The new system brought more familiarity, bringing about a 100 per cent shift to electronic orders and transactions and significantly reducing waiting times for goods. However, it also represented a big culture shift for users and as Wilson admits, it was far from the “Amazon experience”.

“It was difficult because we weren’t in a position to invest in an Amazon type. The look and feel was not ‘generation now’,” he explained. “What we invested in delivers what we needed it to do, it does all of the features. It just doesn’t have that look and feel. However, we are about to go live later this year with an update that will hopefully make it even more user friendly. I think the success is in the numbers, 76 per cent of transactions that we deal with are now taken from our online catalogue.”

Business

Another key benefit that technology has offered in the health sector is the introduction of upstream tendering through the eTendersNI portal, which provides opportunities to provide goods, services and works to Northern Ireland government department, agencies and arms-length bodies. Despite fears that eTendering would be detrimental to Northern Ireland SME’s, of the 2,300 live contracts the BSO procurement and logistics service operate, 74 per cent are SMEs and 43 per cent are Northern Ireland based SMEs.

“Unsurprisingly we’ve always done a lot of business with Northern Ireland SMEs because it is the nature of our market. I’m not sure the SMEs would have the same positive reaction to eTendering. The supplier base generally needs to be prepared to respond to tenders electronically. The Public Contracts Regulations 2015 and the European Union directives are driving public organisations towards mainstreaming documentation electronically. I think SMEs can find this challenging, especially if they don’t have the resources of big business. However, the upside is that it offers opportunities to everyone and the fact is that SMEs constantly win business from us, so they are adapting pretty well.”
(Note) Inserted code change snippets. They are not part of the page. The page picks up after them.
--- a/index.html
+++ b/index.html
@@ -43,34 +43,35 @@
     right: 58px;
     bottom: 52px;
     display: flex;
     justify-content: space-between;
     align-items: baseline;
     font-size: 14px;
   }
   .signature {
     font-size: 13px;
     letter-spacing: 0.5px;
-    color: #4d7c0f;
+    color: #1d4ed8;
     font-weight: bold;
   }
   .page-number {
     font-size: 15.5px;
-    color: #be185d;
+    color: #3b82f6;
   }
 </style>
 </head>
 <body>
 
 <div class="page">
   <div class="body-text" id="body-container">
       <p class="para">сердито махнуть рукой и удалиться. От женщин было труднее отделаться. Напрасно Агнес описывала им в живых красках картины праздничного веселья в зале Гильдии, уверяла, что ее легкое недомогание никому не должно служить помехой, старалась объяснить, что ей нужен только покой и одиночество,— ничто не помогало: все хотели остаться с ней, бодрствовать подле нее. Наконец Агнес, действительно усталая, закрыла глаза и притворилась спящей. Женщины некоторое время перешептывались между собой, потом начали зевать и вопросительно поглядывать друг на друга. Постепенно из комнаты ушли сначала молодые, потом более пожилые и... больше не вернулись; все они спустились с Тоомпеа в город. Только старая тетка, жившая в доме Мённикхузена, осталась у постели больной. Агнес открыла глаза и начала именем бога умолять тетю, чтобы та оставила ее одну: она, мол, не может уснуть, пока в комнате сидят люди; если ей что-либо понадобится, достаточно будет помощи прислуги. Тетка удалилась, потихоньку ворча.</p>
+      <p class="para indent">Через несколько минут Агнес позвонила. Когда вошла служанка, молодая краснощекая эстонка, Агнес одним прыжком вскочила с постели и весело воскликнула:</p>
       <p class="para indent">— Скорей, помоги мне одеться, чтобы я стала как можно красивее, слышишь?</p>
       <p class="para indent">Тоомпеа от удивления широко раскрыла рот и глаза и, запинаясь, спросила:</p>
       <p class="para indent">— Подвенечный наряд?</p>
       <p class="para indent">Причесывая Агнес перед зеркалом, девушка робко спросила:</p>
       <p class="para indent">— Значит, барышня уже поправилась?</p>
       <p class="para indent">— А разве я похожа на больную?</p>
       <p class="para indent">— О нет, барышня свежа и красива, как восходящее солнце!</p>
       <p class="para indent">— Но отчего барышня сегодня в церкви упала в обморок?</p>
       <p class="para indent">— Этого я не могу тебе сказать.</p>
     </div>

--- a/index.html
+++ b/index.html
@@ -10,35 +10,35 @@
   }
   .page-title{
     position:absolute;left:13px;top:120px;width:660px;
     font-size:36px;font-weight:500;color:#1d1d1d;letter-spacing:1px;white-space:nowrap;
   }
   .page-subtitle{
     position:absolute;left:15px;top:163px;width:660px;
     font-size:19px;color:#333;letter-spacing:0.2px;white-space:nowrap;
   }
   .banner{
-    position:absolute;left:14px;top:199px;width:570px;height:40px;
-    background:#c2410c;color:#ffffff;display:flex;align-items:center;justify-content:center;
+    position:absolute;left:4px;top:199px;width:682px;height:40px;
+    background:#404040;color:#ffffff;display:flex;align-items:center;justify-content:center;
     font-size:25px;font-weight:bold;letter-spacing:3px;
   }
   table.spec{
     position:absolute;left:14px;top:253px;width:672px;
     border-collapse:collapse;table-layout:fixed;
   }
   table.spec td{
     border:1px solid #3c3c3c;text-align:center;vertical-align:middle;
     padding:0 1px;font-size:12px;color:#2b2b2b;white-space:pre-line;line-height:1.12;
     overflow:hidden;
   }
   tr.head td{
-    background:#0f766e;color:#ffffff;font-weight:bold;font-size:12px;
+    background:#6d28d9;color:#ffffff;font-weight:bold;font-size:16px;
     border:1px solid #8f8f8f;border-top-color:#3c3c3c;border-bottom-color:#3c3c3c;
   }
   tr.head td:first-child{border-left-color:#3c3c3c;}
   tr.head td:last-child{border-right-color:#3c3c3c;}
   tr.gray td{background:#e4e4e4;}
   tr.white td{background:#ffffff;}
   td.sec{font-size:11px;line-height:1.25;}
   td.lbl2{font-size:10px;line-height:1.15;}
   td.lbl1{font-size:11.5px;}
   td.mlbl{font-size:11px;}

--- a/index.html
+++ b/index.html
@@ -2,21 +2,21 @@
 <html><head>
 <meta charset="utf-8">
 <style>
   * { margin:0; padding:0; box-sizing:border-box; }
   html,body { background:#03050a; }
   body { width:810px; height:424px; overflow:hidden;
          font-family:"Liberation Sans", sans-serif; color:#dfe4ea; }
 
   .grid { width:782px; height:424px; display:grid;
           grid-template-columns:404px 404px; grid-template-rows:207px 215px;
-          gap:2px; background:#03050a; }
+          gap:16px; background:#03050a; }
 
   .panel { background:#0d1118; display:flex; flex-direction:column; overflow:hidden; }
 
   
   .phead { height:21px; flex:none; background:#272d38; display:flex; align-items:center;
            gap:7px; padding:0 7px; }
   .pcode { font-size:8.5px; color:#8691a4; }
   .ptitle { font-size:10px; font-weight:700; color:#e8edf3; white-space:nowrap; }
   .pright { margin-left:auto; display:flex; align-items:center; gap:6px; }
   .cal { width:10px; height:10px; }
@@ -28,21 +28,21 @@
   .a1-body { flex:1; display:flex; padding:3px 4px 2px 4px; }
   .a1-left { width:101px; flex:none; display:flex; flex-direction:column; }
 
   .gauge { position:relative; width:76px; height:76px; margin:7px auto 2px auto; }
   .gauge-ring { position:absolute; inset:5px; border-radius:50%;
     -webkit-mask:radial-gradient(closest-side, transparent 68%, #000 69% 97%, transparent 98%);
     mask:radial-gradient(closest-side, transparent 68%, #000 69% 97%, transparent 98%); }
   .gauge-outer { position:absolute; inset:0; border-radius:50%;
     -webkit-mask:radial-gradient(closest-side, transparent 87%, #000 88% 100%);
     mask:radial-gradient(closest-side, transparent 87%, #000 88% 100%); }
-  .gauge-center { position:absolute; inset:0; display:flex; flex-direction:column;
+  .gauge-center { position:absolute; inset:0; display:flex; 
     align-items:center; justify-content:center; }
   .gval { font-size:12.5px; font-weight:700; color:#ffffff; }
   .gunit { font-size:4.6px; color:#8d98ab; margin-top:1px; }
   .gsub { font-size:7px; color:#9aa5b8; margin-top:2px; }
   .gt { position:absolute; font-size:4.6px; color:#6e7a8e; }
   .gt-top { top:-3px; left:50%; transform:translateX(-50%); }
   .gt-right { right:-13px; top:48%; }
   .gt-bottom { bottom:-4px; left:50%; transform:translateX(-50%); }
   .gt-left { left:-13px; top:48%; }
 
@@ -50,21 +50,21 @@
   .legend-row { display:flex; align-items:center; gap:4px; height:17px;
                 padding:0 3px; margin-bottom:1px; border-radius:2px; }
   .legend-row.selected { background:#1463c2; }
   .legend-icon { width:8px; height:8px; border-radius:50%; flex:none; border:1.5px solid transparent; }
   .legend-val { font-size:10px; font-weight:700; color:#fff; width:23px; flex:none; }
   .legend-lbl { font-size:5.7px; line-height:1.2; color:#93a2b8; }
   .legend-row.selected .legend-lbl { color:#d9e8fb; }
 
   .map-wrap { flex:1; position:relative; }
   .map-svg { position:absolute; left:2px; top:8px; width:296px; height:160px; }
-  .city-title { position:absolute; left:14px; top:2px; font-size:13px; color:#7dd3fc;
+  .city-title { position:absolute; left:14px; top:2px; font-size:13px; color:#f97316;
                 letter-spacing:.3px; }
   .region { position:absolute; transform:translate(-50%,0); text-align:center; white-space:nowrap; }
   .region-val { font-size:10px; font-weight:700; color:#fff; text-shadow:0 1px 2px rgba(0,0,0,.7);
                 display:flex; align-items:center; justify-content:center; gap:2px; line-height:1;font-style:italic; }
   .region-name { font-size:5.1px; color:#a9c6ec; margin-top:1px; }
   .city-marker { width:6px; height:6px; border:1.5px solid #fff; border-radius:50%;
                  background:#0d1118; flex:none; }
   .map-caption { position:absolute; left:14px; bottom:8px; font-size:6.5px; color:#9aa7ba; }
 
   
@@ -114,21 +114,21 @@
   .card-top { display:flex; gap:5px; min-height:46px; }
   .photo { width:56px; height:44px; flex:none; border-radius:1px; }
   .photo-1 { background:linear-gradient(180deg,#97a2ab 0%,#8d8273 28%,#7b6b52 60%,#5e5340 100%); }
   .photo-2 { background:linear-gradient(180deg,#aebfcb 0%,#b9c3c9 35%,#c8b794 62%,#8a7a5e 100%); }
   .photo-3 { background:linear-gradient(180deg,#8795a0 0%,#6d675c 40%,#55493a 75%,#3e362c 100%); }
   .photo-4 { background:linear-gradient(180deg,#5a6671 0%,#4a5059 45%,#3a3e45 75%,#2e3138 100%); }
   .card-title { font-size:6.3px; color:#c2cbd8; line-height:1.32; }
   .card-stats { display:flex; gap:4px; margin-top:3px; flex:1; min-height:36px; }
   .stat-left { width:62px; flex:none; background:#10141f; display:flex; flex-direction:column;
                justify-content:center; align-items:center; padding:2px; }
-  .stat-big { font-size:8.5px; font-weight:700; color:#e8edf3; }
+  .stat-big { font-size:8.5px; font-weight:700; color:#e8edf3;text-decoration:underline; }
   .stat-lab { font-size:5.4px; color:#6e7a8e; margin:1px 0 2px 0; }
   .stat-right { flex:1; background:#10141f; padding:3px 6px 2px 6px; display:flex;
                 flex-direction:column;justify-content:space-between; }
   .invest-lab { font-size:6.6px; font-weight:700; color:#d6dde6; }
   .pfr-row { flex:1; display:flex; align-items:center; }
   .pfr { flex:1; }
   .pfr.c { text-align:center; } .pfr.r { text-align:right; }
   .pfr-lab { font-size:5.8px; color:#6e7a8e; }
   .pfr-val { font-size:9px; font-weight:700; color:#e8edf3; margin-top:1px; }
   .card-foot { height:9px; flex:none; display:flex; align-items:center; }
Looking to the future Wilson said that the aim is to exploit the technology further by carrying out more in depth analysis of statistics for further savings. He said that currently around 1 per cent of the value of service that the analysis could be delivered as a saving. Last year the BSO recorded £15 million worth of savings throughout health and already this financial year they have recorded £5 million, £4 million of which is through electricity.

“Challenges for us in trying to deliver savings is that we have been active in competition in the marketplace for a long time now. Savings over the years have become more modest because it’s more challenging to make them and it will be interesting to see, through deep dive analysis, if technology has allowed us to change behaviours and to reflect what we are finding, or if we are driving standardisation.”

“Some of our more long-term aims include the user-friendly upgrade, we’re looking into online evaluation on eTendering, as well as a system of self-receipting to ensure quicker payments for the provider. Cloud billing is also something under consideration but that will need weighed up against any potential cost the provider may incur. In terms of integrating into our system we have legislation coming down the line for Unique Device identifiers (UDI) to be implemented.”